The investigators also determined that the vitamin D content of farmed trout, bluefish, and swordfish was about <50% of that of wild-caught salmon. Cod, grey sole, haddock, squid, and clams had <10% of the vitamin found in wild-caught salmon.

It is currently recommended that all adults who do not get sunlight exposure consume 1000 IU/day of vitamin D in the form of food or vitamin supplementation.

Lead investigator Michael Holick, MD, PhD, said these results demonstrate the high variability in the vitamin D content of fish and the need to update the current dietary tables.

Dr Holick suggests that physicians should advise their patients that wild-caught salmon is a much better source of vitamin D than farm-raised salmon.

But an unexpected problem may affect patients&#8217; preferences.

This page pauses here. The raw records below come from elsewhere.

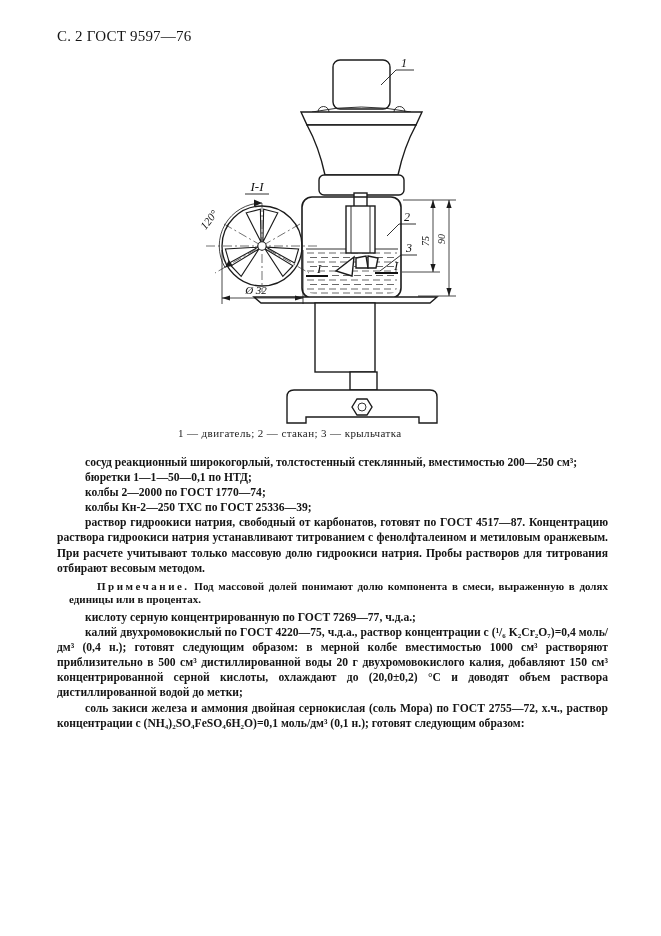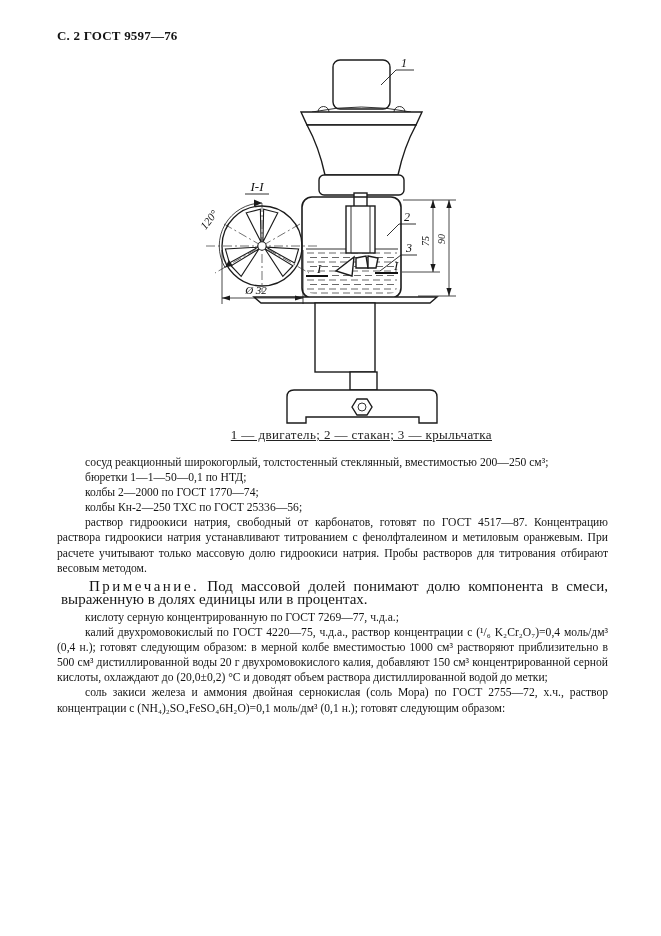--- a/index.html
+++ b/index.html
@@ -5,7 +5,7 @@
   html,body{margin:0;padding:0;background:#e8e8e8;}
   .page{position:relative;width:661px;height:936px;background:#ffffff;overflow:hidden;
         font-family:"Liberation Serif","DejaVu Serif",serif;color:#151515;}
-  .hdr{position:absolute;left:57px;top:28px;font-weight:bold;font-size:13px;letter-spacing:.2px;}
+  .hdr{position:absolute;left:57px;top:28px;font-weight:normal;font-size:15px;letter-spacing:.2px;}
   .fig{position:absolute;left:0;top:0;width:661px;height:450px;}
   .fig svg{display:block;width:661px;height:450px;}
   .cap{position:absolute;left:178px;top:427px;width:314px;text-align:right;

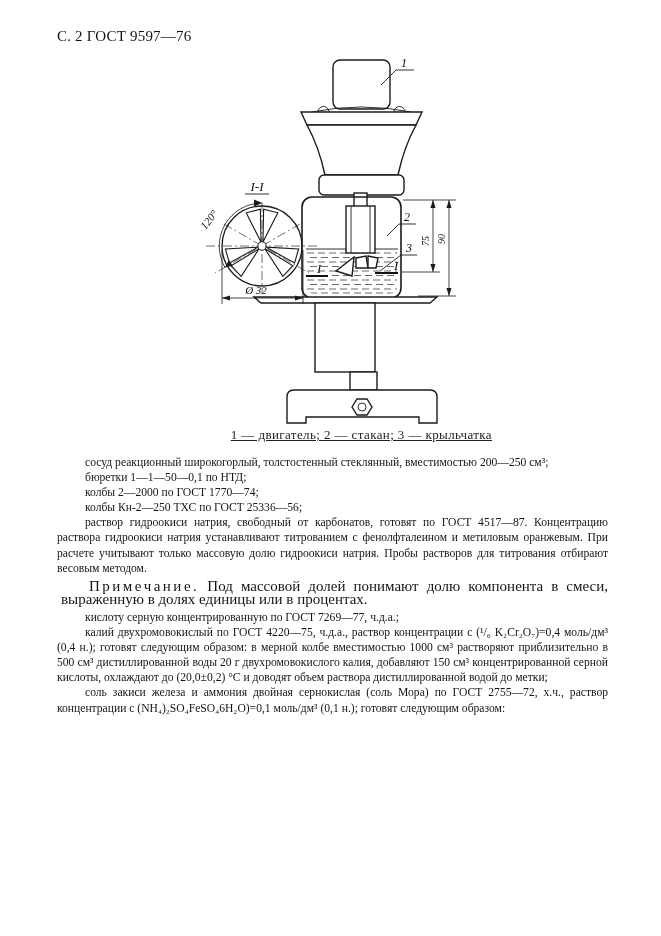--- a/index.html
+++ b/index.html
@@ -8,8 +8,8 @@
   .hdr{position:absolute;left:57px;top:28px;font-weight:normal;font-size:15px;letter-spacing:.2px;}
   .fig{position:absolute;left:0;top:0;width:661px;height:450px;}
   .fig svg{display:block;width:661px;height:450px;}
-  .cap{position:absolute;left:178px;top:427px;width:314px;text-align:right;
-       font-size:13px;letter-spacing:.4px;color:#222;text-decoration:underline;}
+  .cap{position:absolute;left:178px;top:427px;width:314px;text-align:left;
+       font-size:11px;letter-spacing:.4px;color:#222;}
   .body{position:absolute;left:57px;top:455px;width:551px;font-size:11.6px;line-height:15.1px;
         text-align:justify;}
   .body p{margin:0;text-indent:28px;}

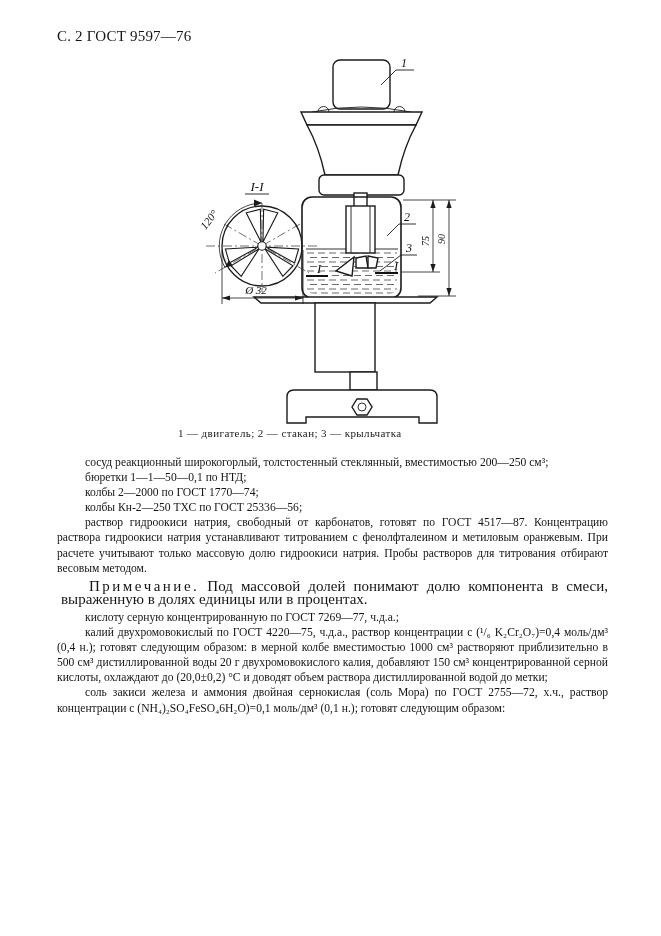--- a/index.html
+++ b/index.html
@@ -12,7 +12,7 @@
        font-size:11px;letter-spacing:.4px;color:#222;}
   .body{position:absolute;left:57px;top:455px;width:551px;font-size:11.6px;line-height:15.1px;
         text-align:justify;}
-  .body p{margin:0;text-indent:28px;}
+  .body p{margin:0;text-indent:28px;font-weight:bold;}
   .body p.note{font-size:15px;line-height:13.6px;margin:4px 0 3px 4px;}
   .note-label{letter-spacing:2.5px;}
   .sv-thin{stroke:#1b1b1b;stroke-width:.9;fill:none;}

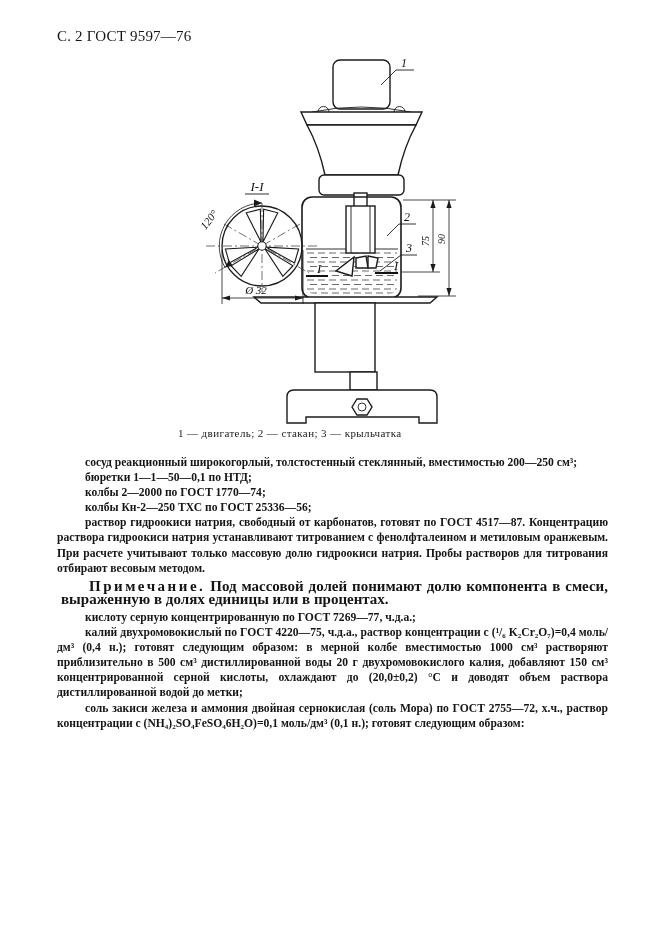--- a/index.html
+++ b/index.html
@@ -177,7 +177,7 @@
     <p>сосуд реакционный широкогорлый, толстостенный стеклянный, вместимостью 200—250 см³;</p>
     <p>бюретки 1—1—50—0,1 по НТД;</p>
     <p>колбы 2—2000 по ГОСТ 1770—74;</p>
-    <p>колбы Кн-2—250 ТХС по ГОСТ 25336—56;</p>
+    <p>колбы Кн-2—250 ТХС по ГОСТ 25336—39;</p>
     <p>раствор гидроокиси натрия, свободный от карбонатов, готовят по ГОСТ 4517—87. Концентрацию раствора гидроокиси натрия устанавливают титрованием с фенолфталеином и метиловым оранжевым. При расчете учитывают только массовую долю гидроокиси натрия. Пробы растворов для титрования отбирают весовым методом.</p>
     <p class="note"><span class="note-label">Примечание.</span><span> Под массовой долей понимают долю компонента в смеси, выраженную в долях единицы или в процентах.</span></p>
     <p>кислоту серную концентрированную по ГОСТ 7269—77, ч.д.а.;</p>

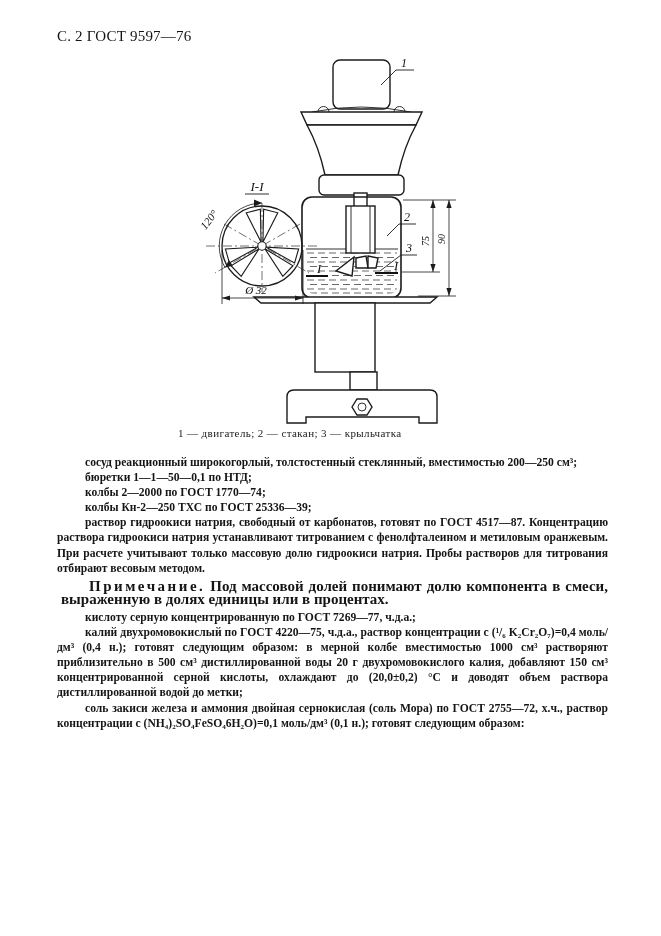--- a/index.html
+++ b/index.html
@@ -13,7 +13,7 @@
   .body{position:absolute;left:57px;top:455px;width:551px;font-size:11.6px;line-height:15.1px;
         text-align:justify;}
   .body p{margin:0;text-indent:28px;font-weight:bold;}
-  .body p.note{font-size:15px;line-height:13.6px;margin:4px 0 3px 4px;}
+  .body p.note{font-size:11px;line-height:13.6px;margin:4px 0 3px 12px;}
   .note-label{letter-spacing:2.5px;}
   .sv-thin{stroke:#1b1b1b;stroke-width:.9;fill:none;}
   .sv-white{fill:#ffffff;stroke:#1b1b1b;stroke-width:1.4;}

Several US environmental organizations have suggested that the decreasing number of salmon in the wild is directly related to excessive human consumption of the fish and have been urging people to switch from wild fish to farm-raised salmon and several other types of popular fish.

Thus, some of your patients may be reluctant to switch to wild salmon; recommending vitamin D in the form of supplements is a viable alternative.

Vitamin D is stable when heated, so it retains its viability when a food is broiled, baked, or microwaved. However, because vitamin D is an oil-soluble compound, about half of the vitamin D content is lost when fish are cooked in oil.